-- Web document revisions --

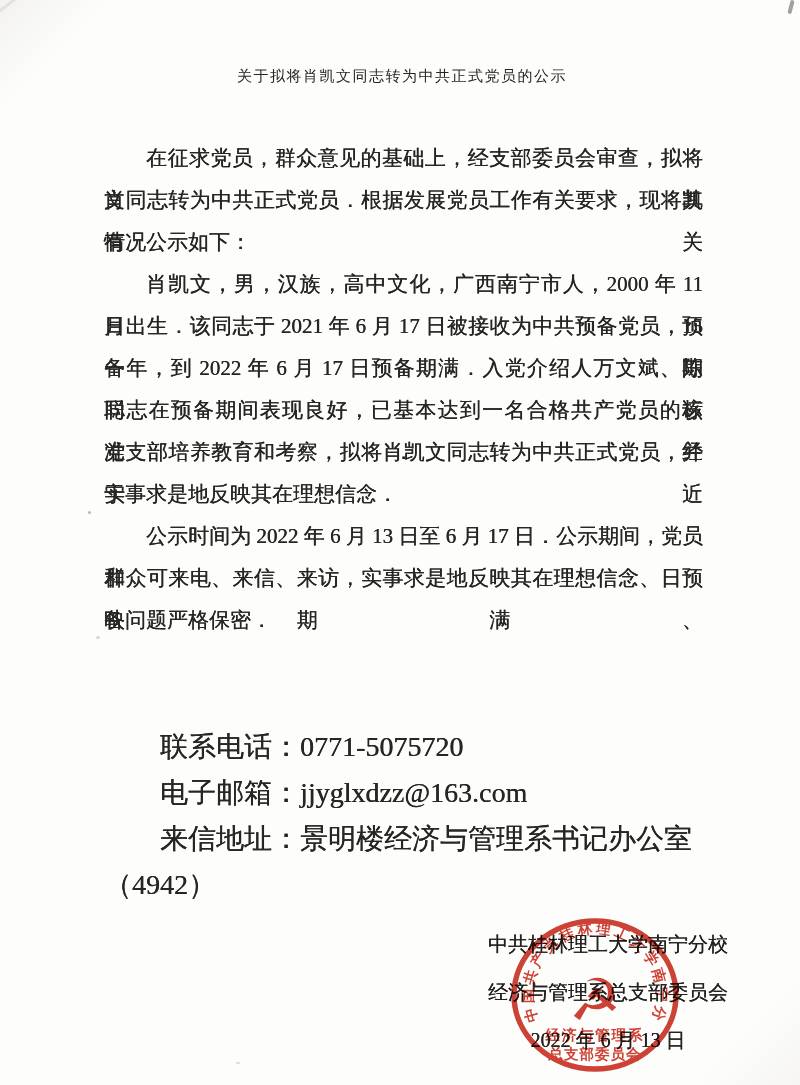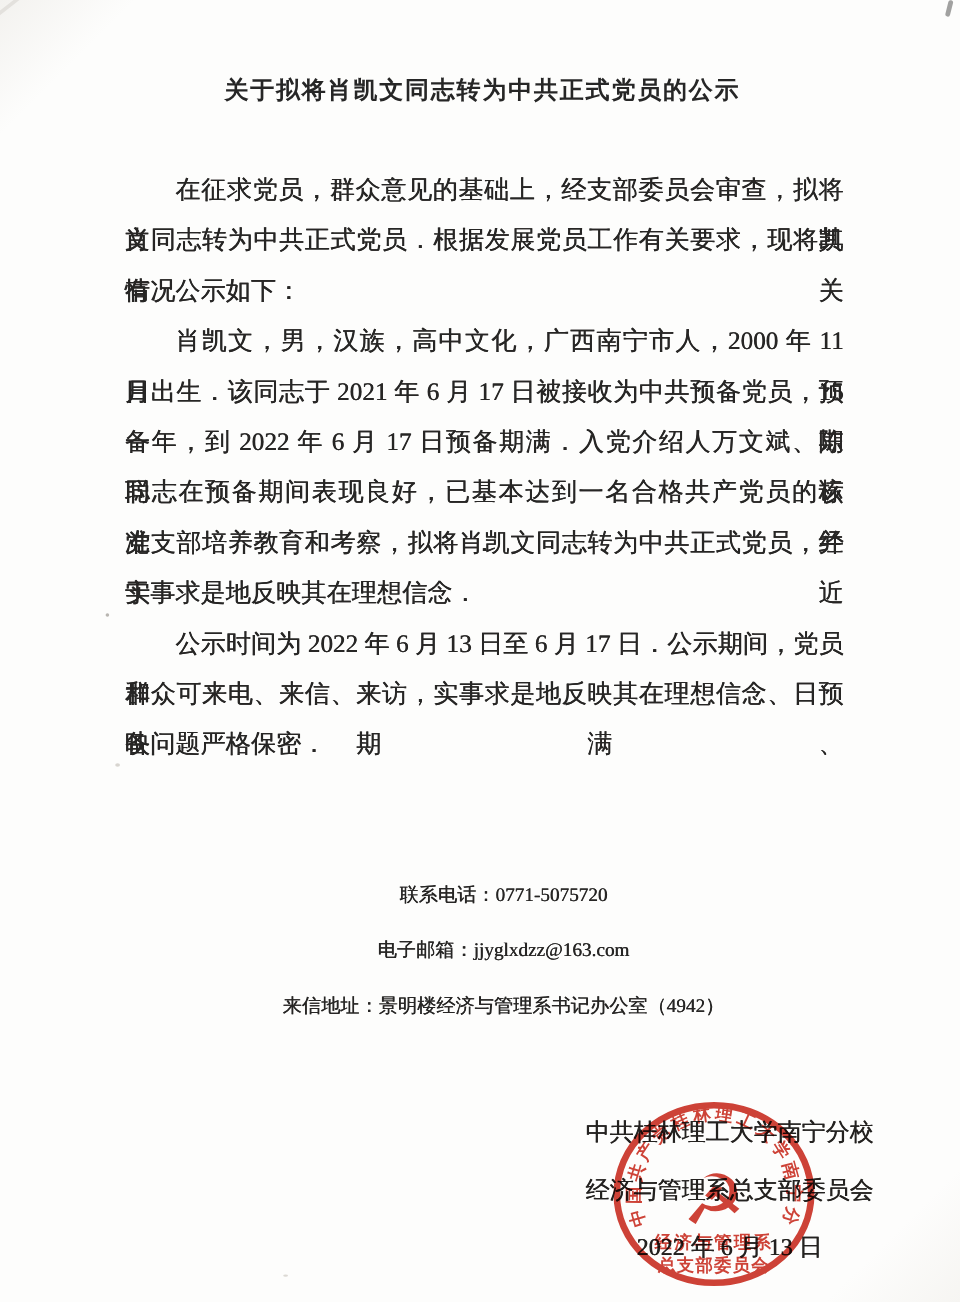"关于拟将肖凯文同志转为中共正式党员的公示" .doc-title { font-size: 20px -> 15px; font-weight: 700 -> 400 }
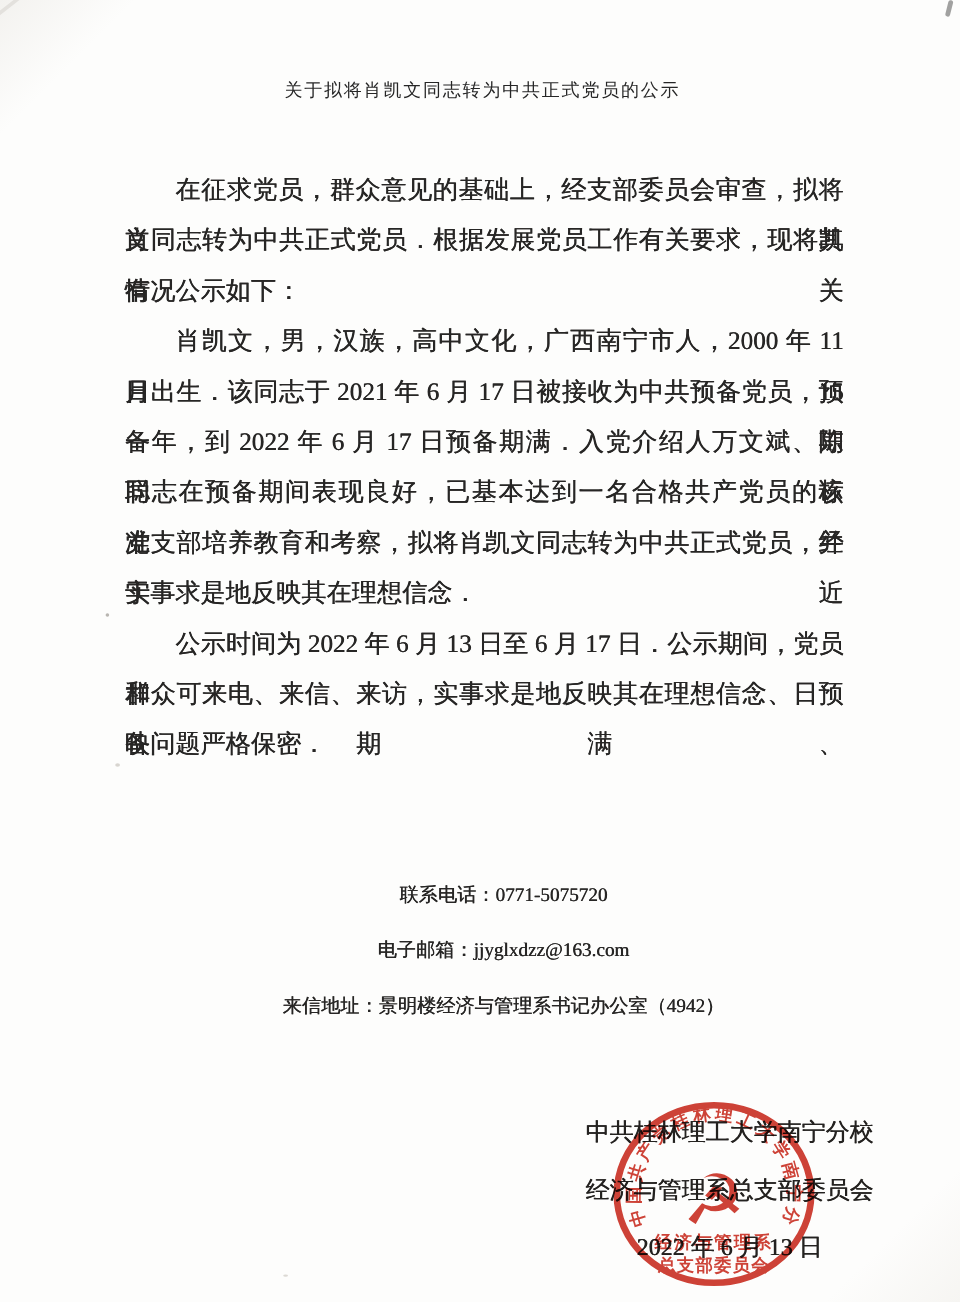"联系电话：0771-5075720" .contacts { font-size: 16px -> 28px; text-align: center -> none }
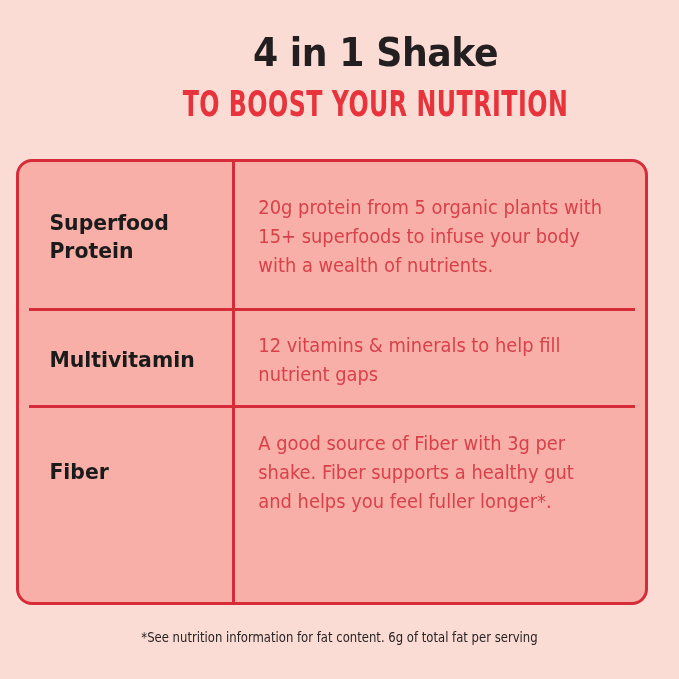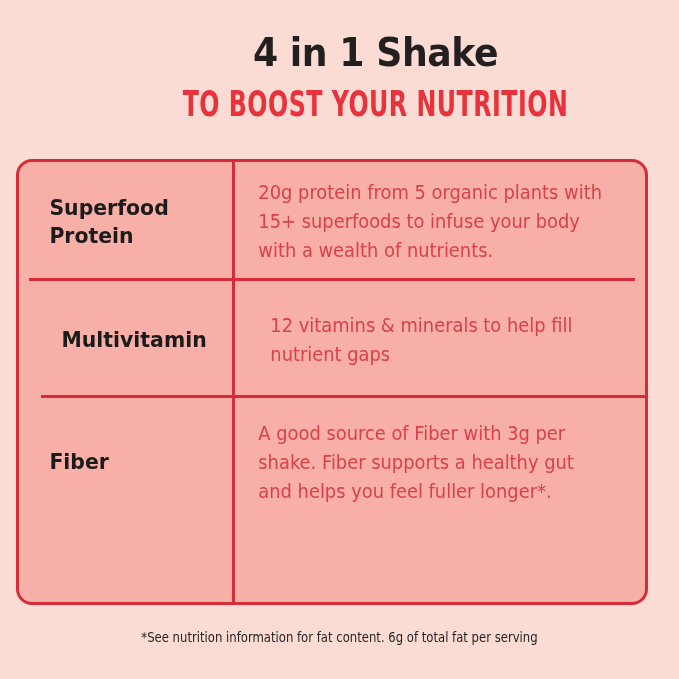"Superfood Protein" .row-0 { height: 119px -> 149px }
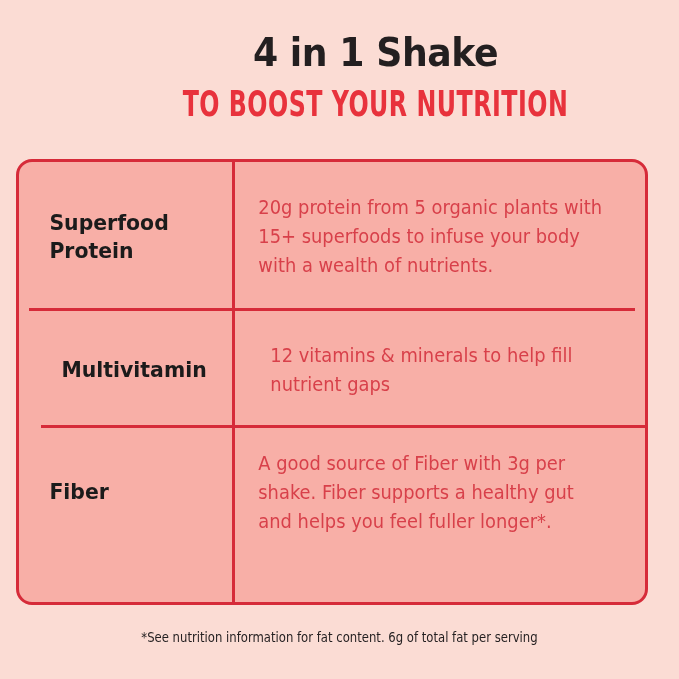"Multivitamin" .row-2 { height: 117px -> 97px; margin-left: 12px -> none }
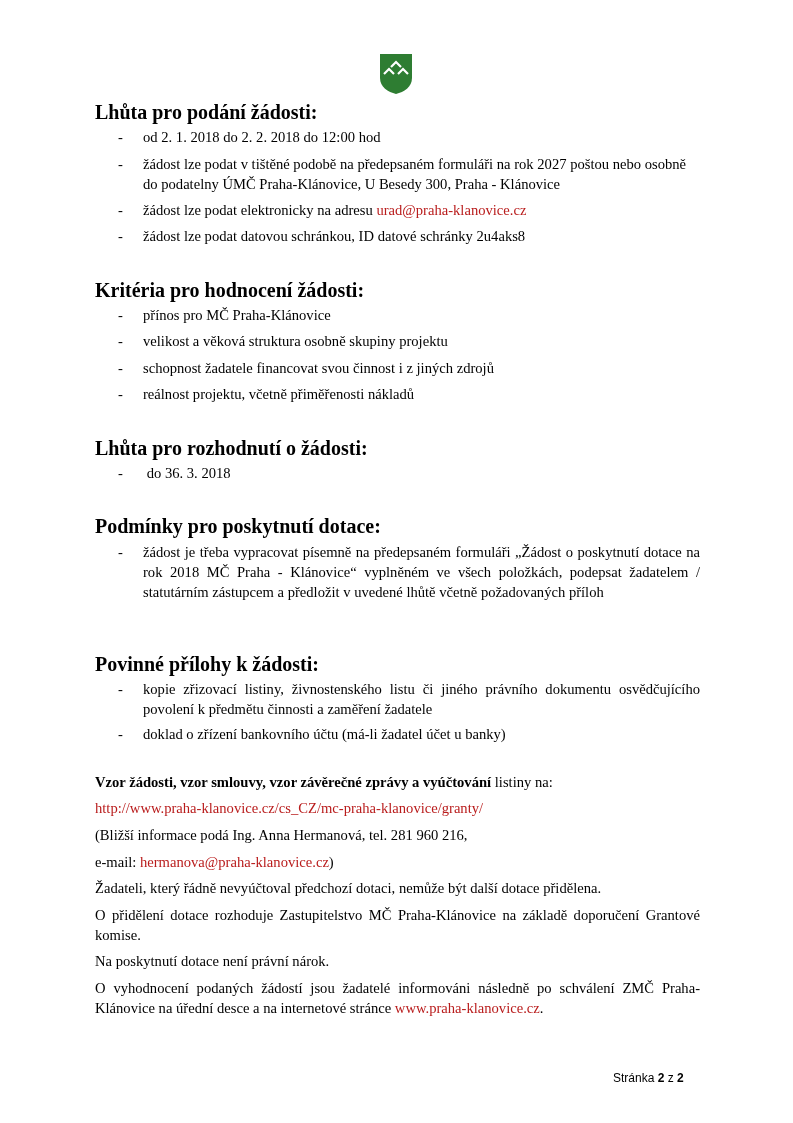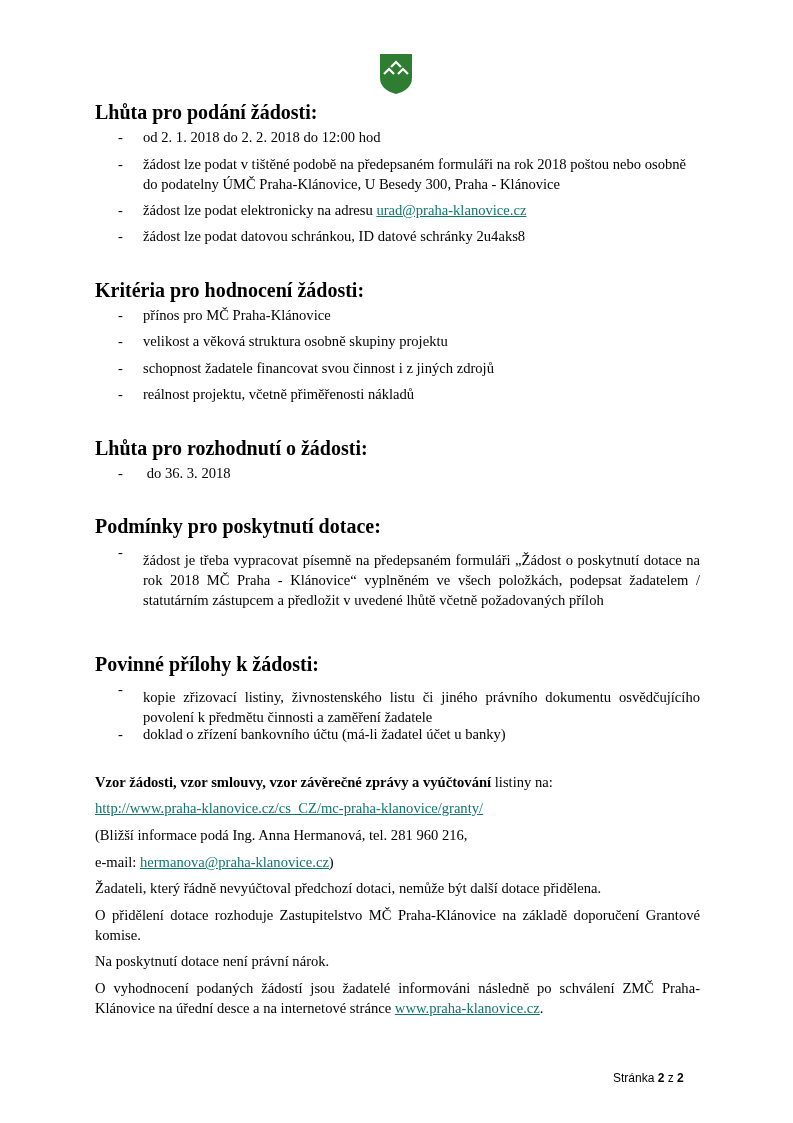"žádost lze podat v tištěné" span.text { text: 2018 -> 2027 }
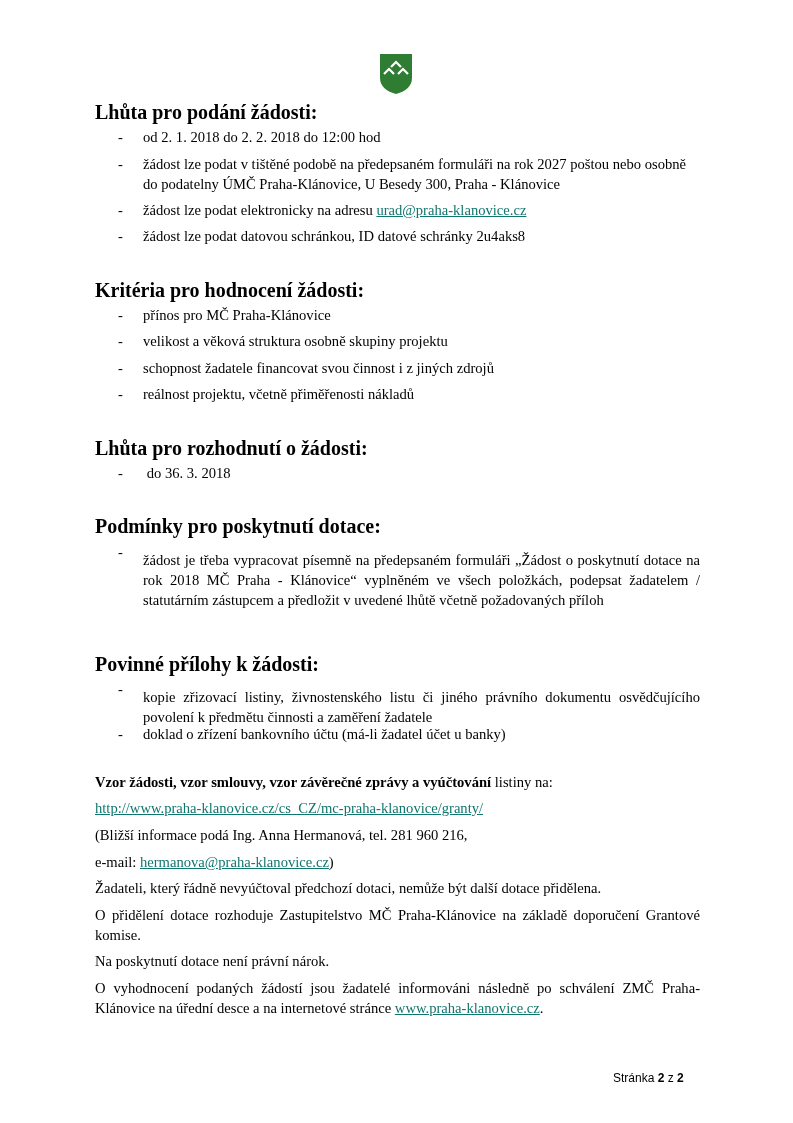"urad@praha-klanovice.cz" a.link { color: #0f766e -> #b91c1c; text-decoration: underline -> none }
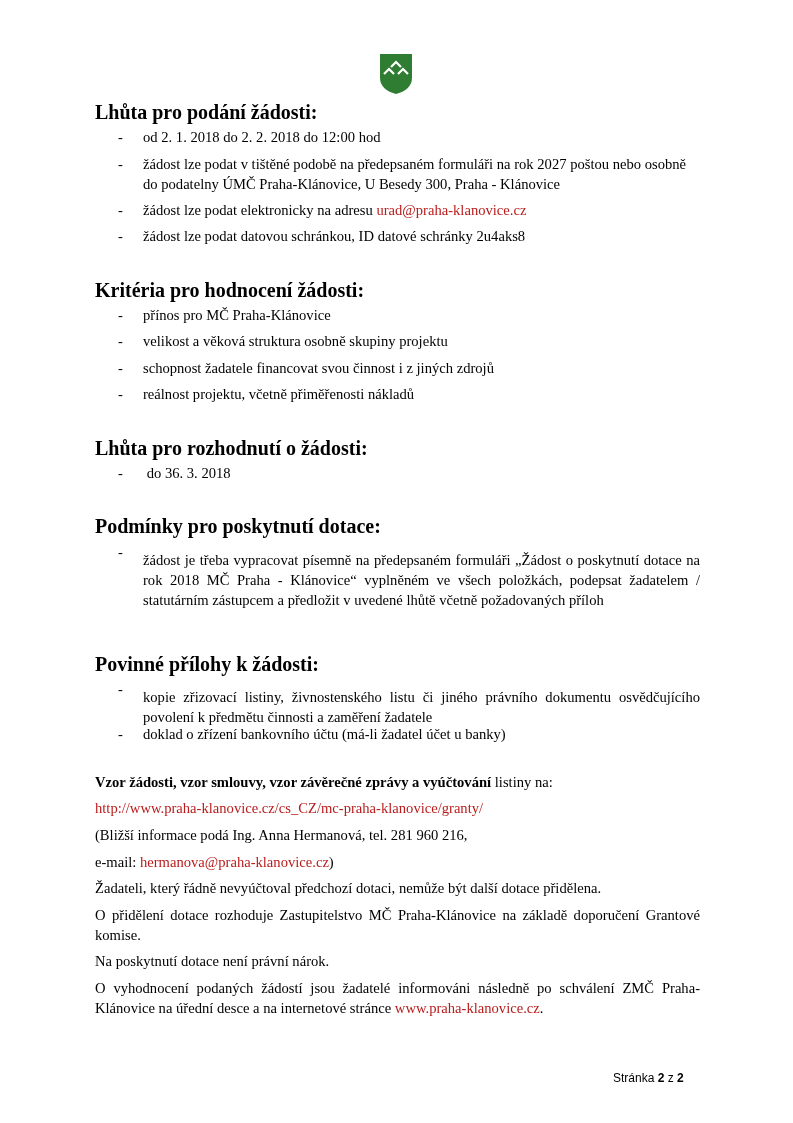"žádost je třeba vypracovat písemně" .item .text.justify { margin-top: 8px -> none }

-- Task goal --
All of the records need to be restated word for word, but not the pictures.

-- Output of the task --
"关于拟将肖凯文同志转为中共正式党员的公示" .doc-title { font-size: 20px -> 15px; font-weight: 700 -> 400 }
"联系电话：0771-5075720" .contacts { font-size: 16px -> 28px; text-align: center -> none }
"Superfood Protein" .row-0 { height: 119px -> 149px }
"Multivitamin" .row-2 { height: 117px -> 97px; margin-left: 12px -> none }
"žádost lze podat v tištěné" span.text { text: 2018 -> 2027 }
"urad@praha-klanovice.cz" a.link { color: #0f766e -> #b91c1c; text-decoration: underline -> none }
"žádost je třeba vypracovat písemně" .item .text.justify { margin-top: 8px -> none }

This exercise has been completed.